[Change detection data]
+--

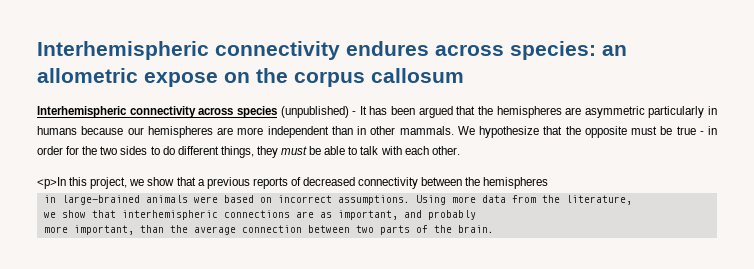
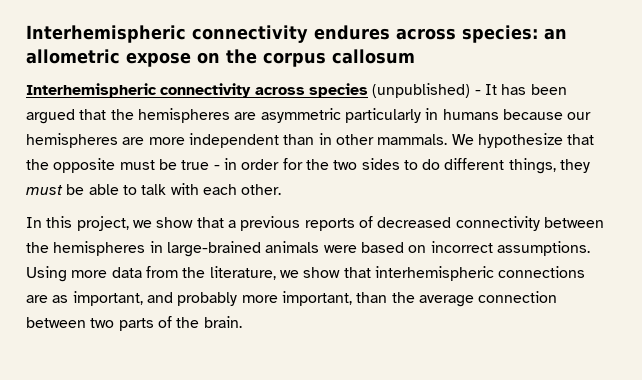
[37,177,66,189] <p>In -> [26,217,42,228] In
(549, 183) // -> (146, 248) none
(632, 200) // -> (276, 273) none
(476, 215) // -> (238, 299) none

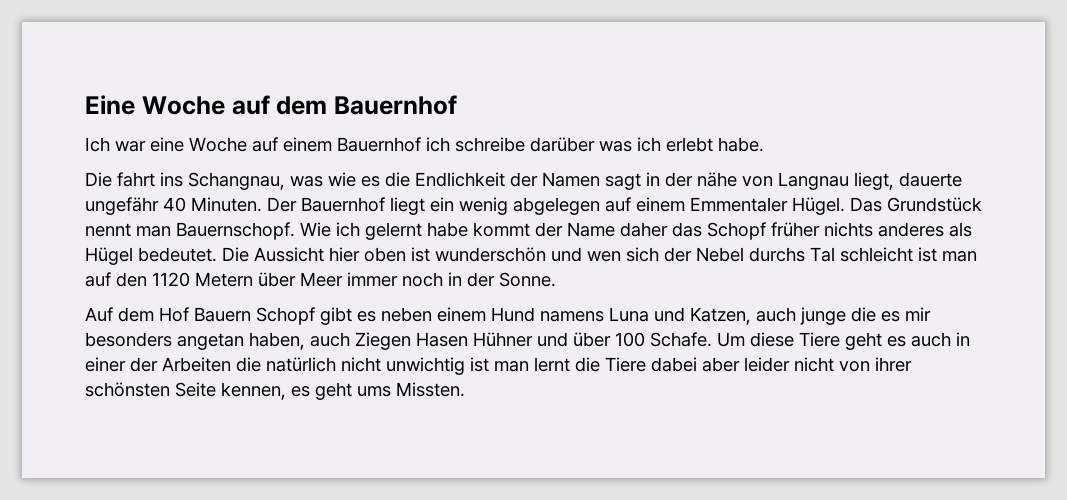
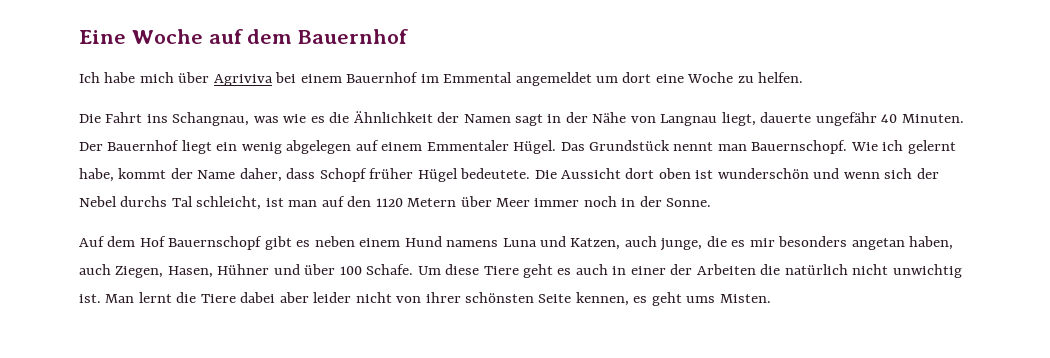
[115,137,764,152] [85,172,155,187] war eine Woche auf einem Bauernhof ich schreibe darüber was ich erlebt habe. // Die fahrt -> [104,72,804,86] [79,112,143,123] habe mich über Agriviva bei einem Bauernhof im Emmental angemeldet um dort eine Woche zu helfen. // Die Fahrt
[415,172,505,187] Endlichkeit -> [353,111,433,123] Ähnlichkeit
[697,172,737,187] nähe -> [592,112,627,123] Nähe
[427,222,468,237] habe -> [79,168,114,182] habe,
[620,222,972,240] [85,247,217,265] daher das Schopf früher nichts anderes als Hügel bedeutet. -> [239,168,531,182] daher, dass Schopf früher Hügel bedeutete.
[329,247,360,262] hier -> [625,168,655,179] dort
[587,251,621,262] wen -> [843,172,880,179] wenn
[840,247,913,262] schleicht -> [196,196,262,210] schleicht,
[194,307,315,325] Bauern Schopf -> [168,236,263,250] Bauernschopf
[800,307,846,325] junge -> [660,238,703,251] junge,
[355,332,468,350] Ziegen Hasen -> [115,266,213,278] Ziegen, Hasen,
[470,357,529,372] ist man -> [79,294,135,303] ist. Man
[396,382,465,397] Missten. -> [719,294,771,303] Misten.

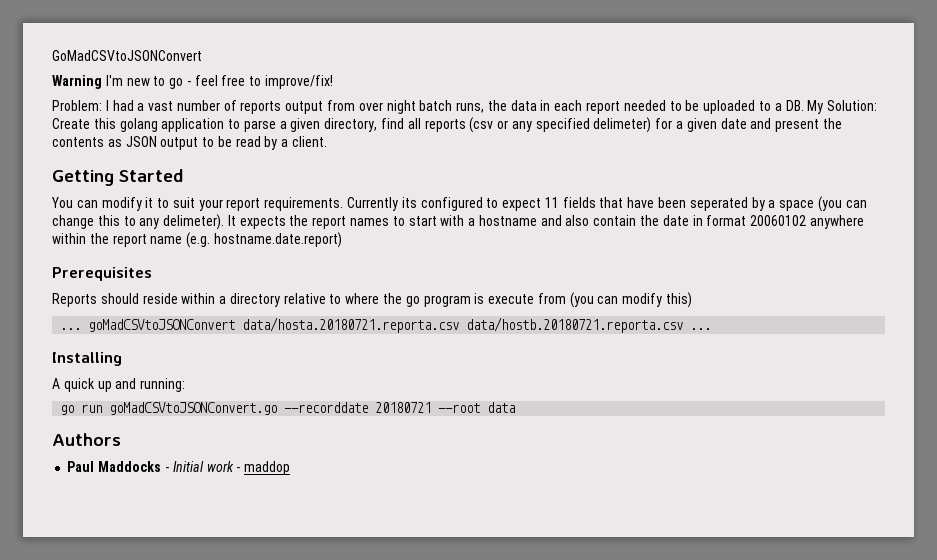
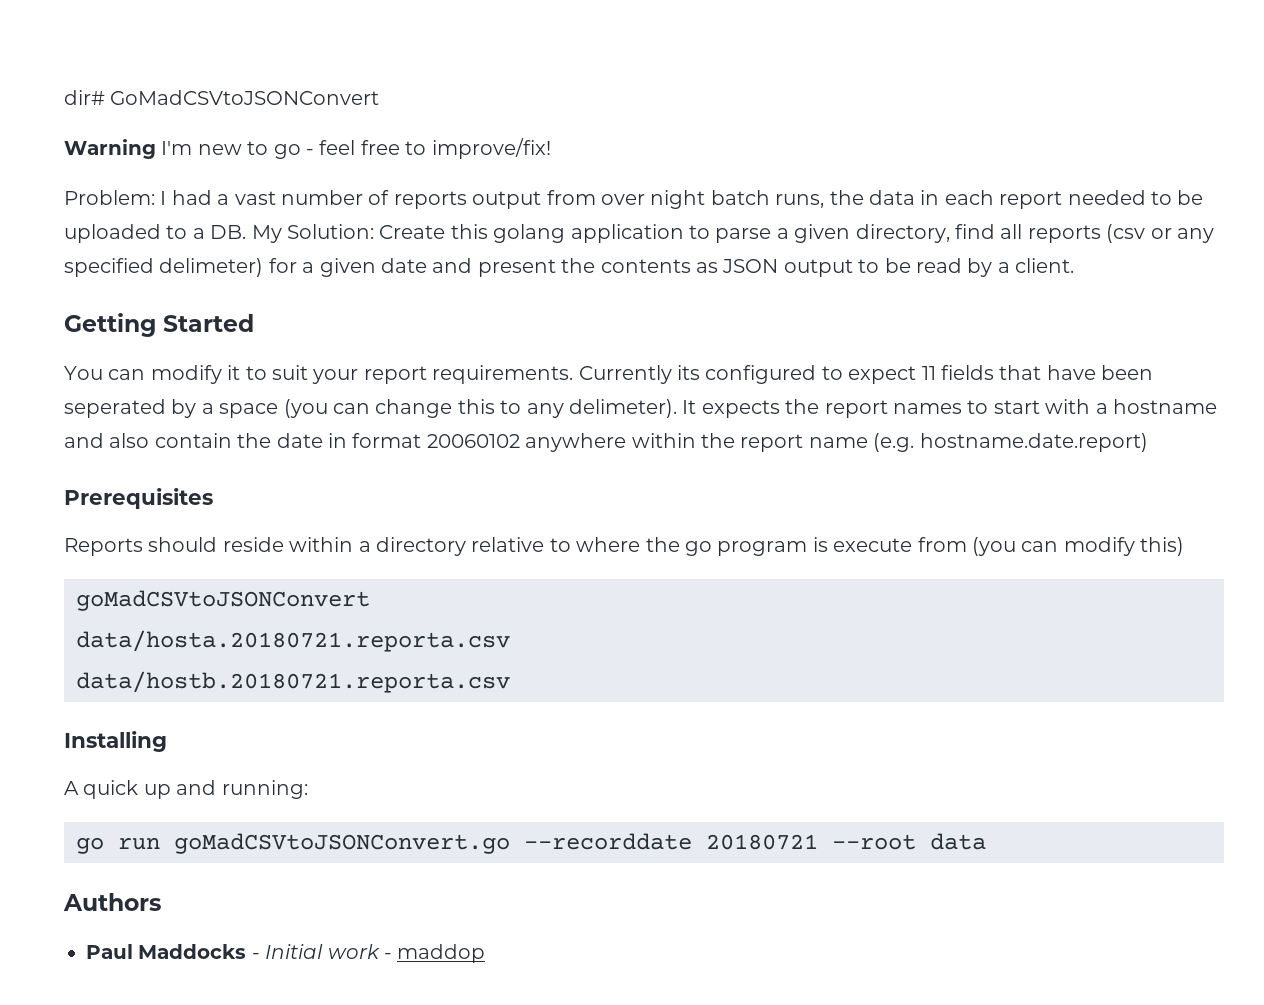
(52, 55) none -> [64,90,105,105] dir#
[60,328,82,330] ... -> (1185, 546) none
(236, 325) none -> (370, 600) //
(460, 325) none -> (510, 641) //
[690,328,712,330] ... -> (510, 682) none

+--

Where the line with "[115,137,764,152] [85,172,155,187] war" appears in the entries above, begin there and restate every line to the end word for word, minus the pictures.

§ Response to this task
[115,137,764,152] [85,172,155,187] war eine Woche auf einem Bauernhof ich schreibe darüber was ich erlebt habe. // Die fahrt -> [104,72,804,86] [79,112,143,123] habe mich über Agriviva bei einem Bauernhof im Emmental angemeldet um dort eine Woche zu helfen. // Die Fahrt
[415,172,505,187] Endlichkeit -> [353,111,433,123] Ähnlichkeit
[697,172,737,187] nähe -> [592,112,627,123] Nähe
[427,222,468,237] habe -> [79,168,114,182] habe,
[620,222,972,240] [85,247,217,265] daher das Schopf früher nichts anderes als Hügel bedeutet. -> [239,168,531,182] daher, dass Schopf früher Hügel bedeutete.
[329,247,360,262] hier -> [625,168,655,179] dort
[587,251,621,262] wen -> [843,172,880,179] wenn
[840,247,913,262] schleicht -> [196,196,262,210] schleicht,
[194,307,315,325] Bauern Schopf -> [168,236,263,250] Bauernschopf
[800,307,846,325] junge -> [660,238,703,251] junge,
[355,332,468,350] Ziegen Hasen -> [115,266,213,278] Ziegen, Hasen,
[470,357,529,372] ist man -> [79,294,135,303] ist. Man
[396,382,465,397] Missten. -> [719,294,771,303] Misten.

(52, 55) none -> [64,90,105,105] dir#
[60,328,82,330] ... -> (1185, 546) none
(236, 325) none -> (370, 600) //
(460, 325) none -> (510, 641) //
[690,328,712,330] ... -> (510, 682) none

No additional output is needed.